Für einen signifikanten Anteil der derzeit in Deutschland angebotenen Wohnimmobilien fehlt eine ausgewiesene Energieeffizienzklasse. Eine Untersuchung von Town & Country Haus, basierend auf der Analyse von über 12.000 Immowelt-Inseraten, belegt, dass bundesweit 49,71 Prozent der zum Verkauf stehenden Gebäude keinen Energieausweis besitzen. Diese Situation birgt potenzielle Risiken für Eigentümer, insbesondere im Hinblick auf bevorstehende gesetzliche Anpassungen.
Die neue EU-Gebäuderichtlinie, deren Umsetzung in nationales Recht bis zum 29. Mai 2026 vorgesehen ist, befindet sich in Deutschland derzeit im Gesetzgebungsverfahren. Sie wird voraussichtlich strengere Anforderungen an die energetische Bewertung von Immobilien etablieren. Schon heute entstehen Eigentümern ohne gültigen Energieausweis Nachteile im Rahmen von Verkaufsprozessen, bei der Vermietung oder der Finanzierung.
Regionale Unterschiede und Handlungsbedarf
Die Analyse identifiziert erhebliche regionale Unterschiede bezüglich der Verfügbarkeit von Energieausweisen in den 30 größten Städten Deutschlands. In einigen Metropolen liegt der Anteil der Immobilien ohne Energieeffizienzklasse deutlich über dem Bundesdurchschnitt. Leipzig führt diese Statistik mit 70,93 Prozent an, gefolgt von Bielefeld (67,11 Prozent) und Mannheim (65,71 Prozent). Auch Dresden (64,85 Prozent) und Wuppertal (63,24 Prozent) weisen hohe Anteile auf. In den drei größten deutschen Städten – Berlin, München und Hamburg – liegt für mehr als die Hälfte der Gebäude, konkret 54 Prozent, kein Energieausweis vor.
Im Gegensatz dazu zeigen Städte wie Bremen (25,74 Prozent), Kiel (25,95 Prozent), Hannover (31,63 Prozent), Münster (33,33 Prozent) und Stuttgart (37,92 Prozent) deutlich niedrigere Quoten. Diese divergierenden Szenarien verdeutlichen den unterschiedlichen Grad des Handlungsbedarfs auf kommunaler Ebene.
Bedeutung des Energieausweises und Handlungsempfehlungen
Benjamin Dawo, Geschäftsführer bei Town & Country Haus, betont die zentrale Rolle des Energieausweises: „Eigentümer ohne gültigen Energieausweis riskieren nicht nur Verzögerungen im Verkaufsprozess und rechtliche Unsicherheiten, sondern schwächen auch ihre Verhandlungsposition erheblich." Er fügt hinzu, dass der Energieausweis als zentrales Pflichtdokument bei Immobilientransaktionen zu betrachten ist, unabhängig von den zukünftigen EU-Regulierungen.

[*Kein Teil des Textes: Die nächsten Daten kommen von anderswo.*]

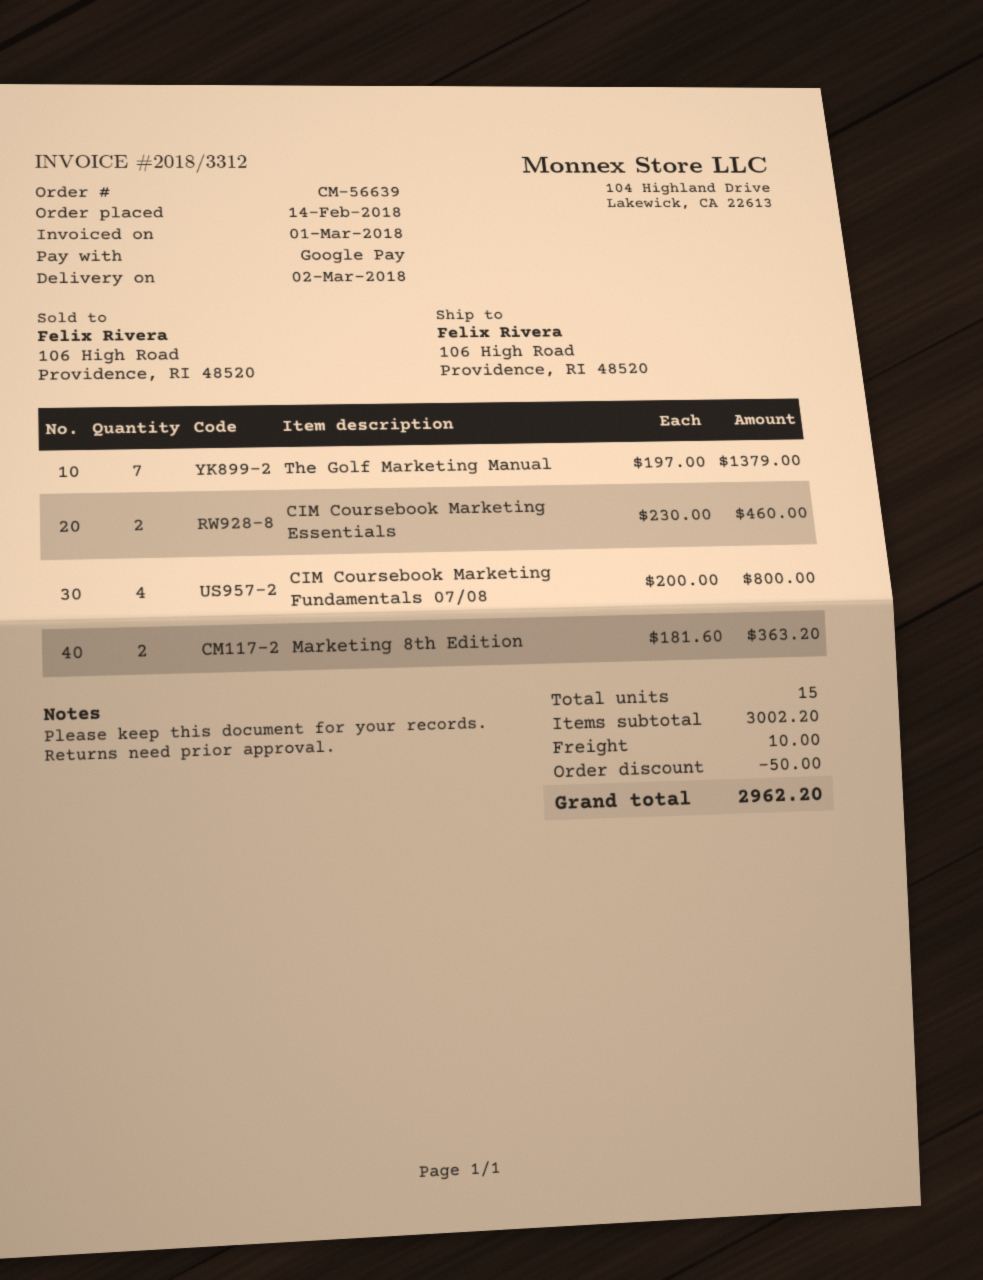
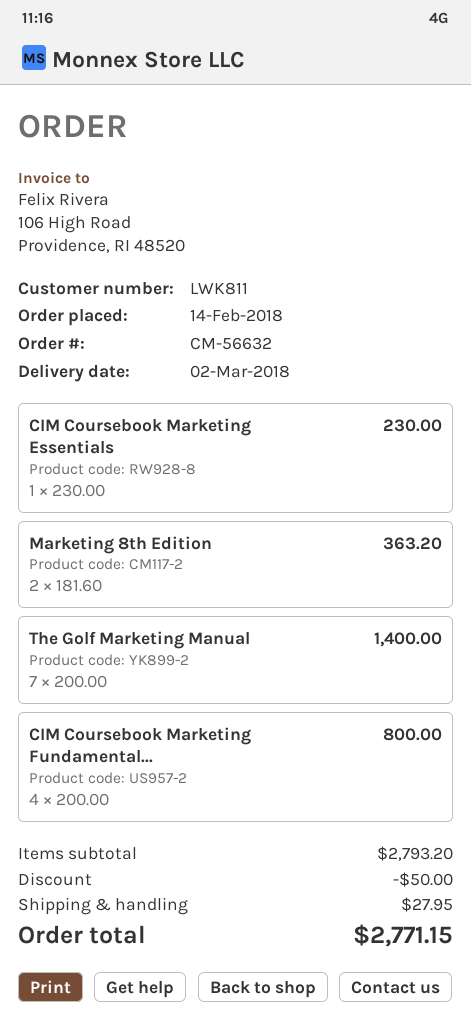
order number: CM-56639 -> CM-56632
The Golf Marketing Manual: 7 x 197.00 = 1379.00 -> 7 x 200.00 = 1400.00
CIM Coursebook Marketing Essentials: 2 x 230.00 = 460.00 -> 1 x 230.00 = 230.00
subtotal: 3002.20 -> 2793.20
shipping: 10.00 -> 27.95
total: 2962.20 -> 2771.15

Im Angesicht der erwarteten strengeren EU-Vorgaben wird der Bewertungsdruck auf Immobilien steigen. Energieeffizienz, CO₂-Emissionen und Sanierungsbedarf werden mittel- bis langfristig eine größere Bedeutung bei der Bewertung und Vermarktung von Objekten erlangen. Es wird Eigentümern empfohlen, ihre Immobilie frühzeitig zu dokumentieren und energetische Kennzahlen zu prüfen, insbesondere bei älteren oder unsanierten Gebäuden. Eine frühzeitige Prüfung des energetischen Zustands kann durch einen Energieausweis oder eine Energieberatung erfolgen, um Verbrauchsdaten, Modernisierungsstand und potenzielle Schwachstellen präzise einzuordnen und zielgerichtete Sanierungsmaßnahmen zu planen. Dies ermöglicht es, auf die Anforderungen von Käufern, Banken und Investoren adäquat zu reagieren.